▸ **THE TASK**
The response should hold each line from the entries below where "Hibiscus" is found.
--- EXTRACTED ENTRIES Enclosed Below ---
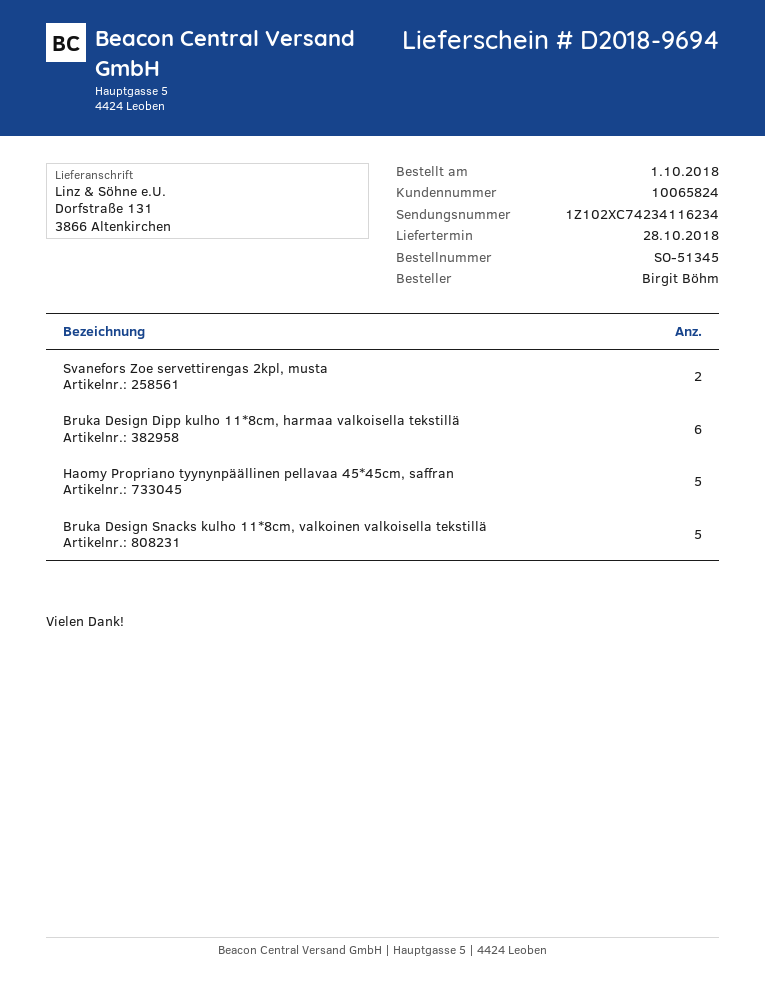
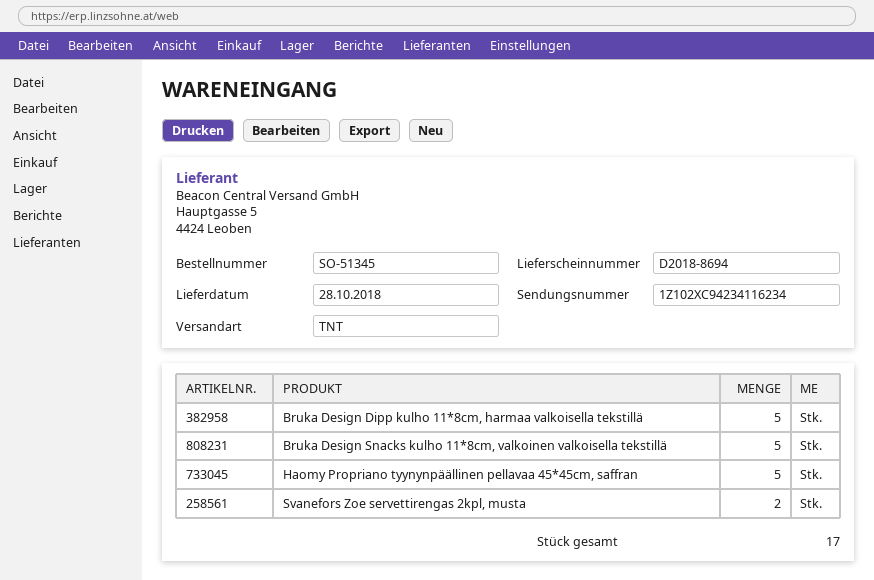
delivery note number: D2018-9694 -> D2018-8694
tracking number: 1Z102XC74234116234 -> 1Z102XC94234116234
Bruka Design Dipp kulho 11*8cm, harmaa valkoisella tekstillä: 6 -> 5

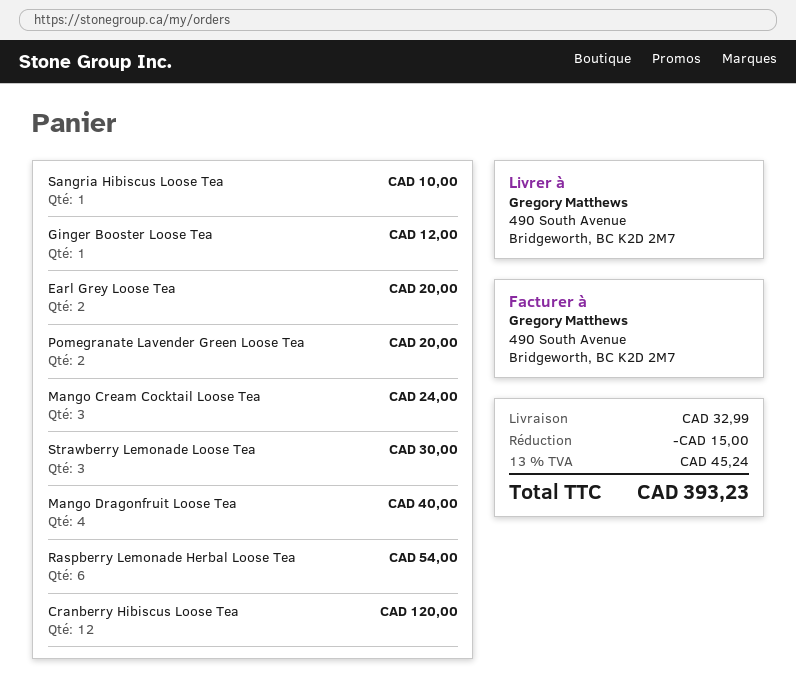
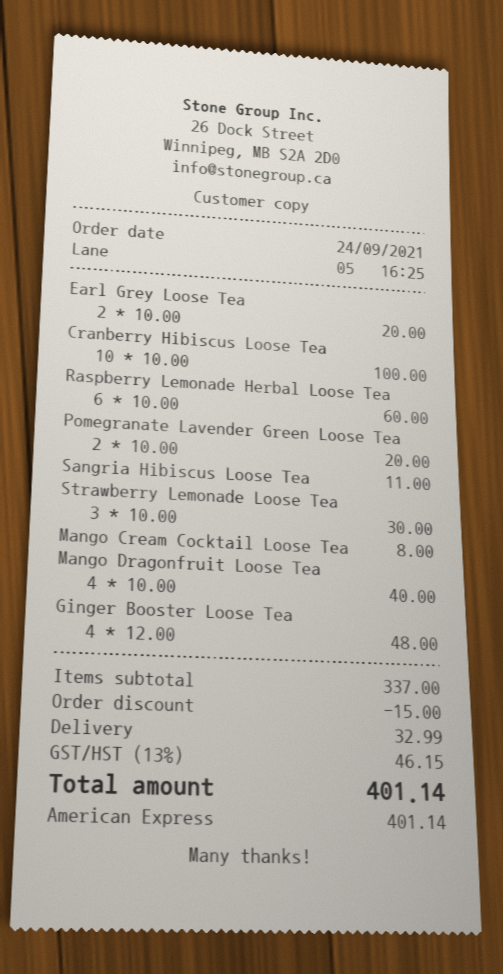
Sangria Hibiscus Loose Tea: 1 for 10.00 -> 1 for 11.00
Ginger Booster Loose Tea: 1 for 12.00 -> 4 for 48.00
Mango Cream Cocktail Loose Tea: 3 for 24.00 -> 1 for 8.00
Raspberry Lemonade Herbal Loose Tea: 6 for 54.00 -> 6 for 60.00
Cranberry Hibiscus Loose Tea: 12 for 120.00 -> 10 for 100.00
tax: 13% = 45.24 -> 13% = 46.15
total: 393.23 -> 401.14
--- End of Enclosed EXTRACTED ENTRIES ---
▸ **RESPONSE**
Sangria Hibiscus Loose Tea: 1 for 10.00 -> 1 for 11.00
Cranberry Hibiscus Loose Tea: 12 for 120.00 -> 10 for 100.00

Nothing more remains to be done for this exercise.